#### Given data
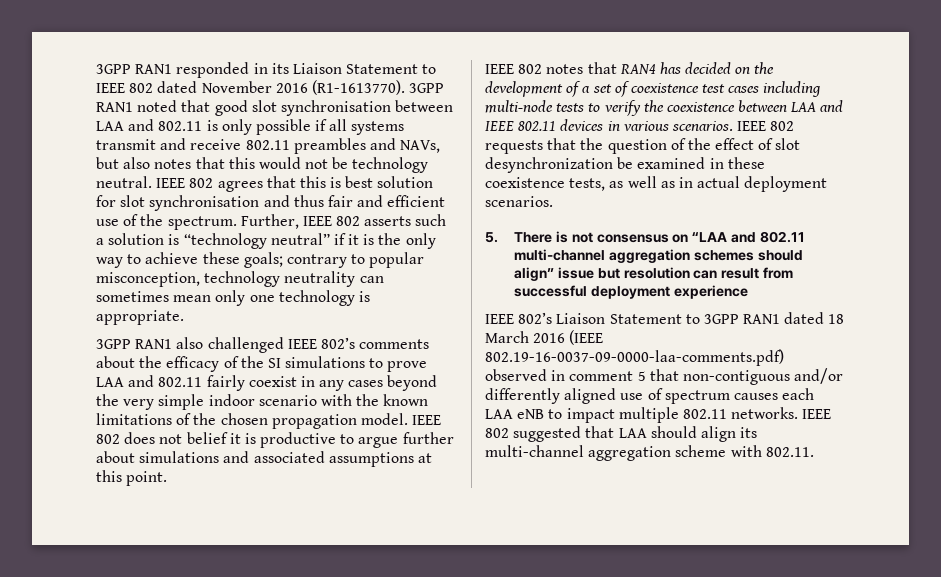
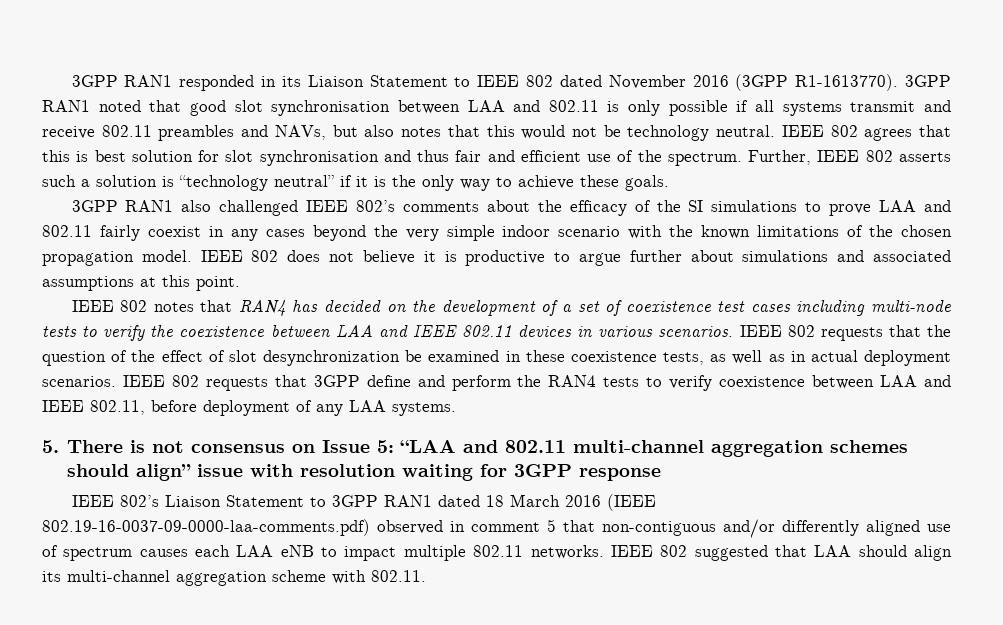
- 3GPP RAN1 responded in its Liaison Statement to IEEE 802 dated November 2016 (R1-1613770).
+ 3GPP RAN1 responded in its Liaison Statement to IEEE 802 dated November 2016 (3GPP R1-1613770).
- Further, IEEE 802 asserts such a solution is “technology neutral” if it is the only way to achieve these goals; contrary to popular misconception, technology neutrality can sometimes mean only one technology is appropriate.
+ Further, IEEE 802 asserts such a solution is “technology neutral” if it is the only way to achieve these goals.
- IEEE 802 does not belief it is productive to argue further about simulations and associated assumptions at this point.
+ IEEE 802 does not believe it is productive to argue further about simulations and associated assumptions at this point.
+ IEEE 802 requests that 3GPP define and perform the RAN4 tests to verify coexistence between LAA and IEEE 802.11, before deployment of any LAA systems.
- 5. There is not consensus on “LAA and 802.11 multi-channel aggregation schemes should align” issue but resolution can result from successful deployment experience
+ 5. There is not consensus on Issue 5: “LAA and 802.11 multi-channel aggregation schemes should align” issue with resolution waiting for 3GPP response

#### What you will do
Quote, please, every line of the material above from its start through the line that has "2016 (3GPP R1-1613770).", reproducing the words exactly and dropping any images.

#### Task output
- 3GPP RAN1 responded in its Liaison Statement to IEEE 802 dated November 2016 (R1-1613770).
+ 3GPP RAN1 responded in its Liaison Statement to IEEE 802 dated November 2016 (3GPP R1-1613770).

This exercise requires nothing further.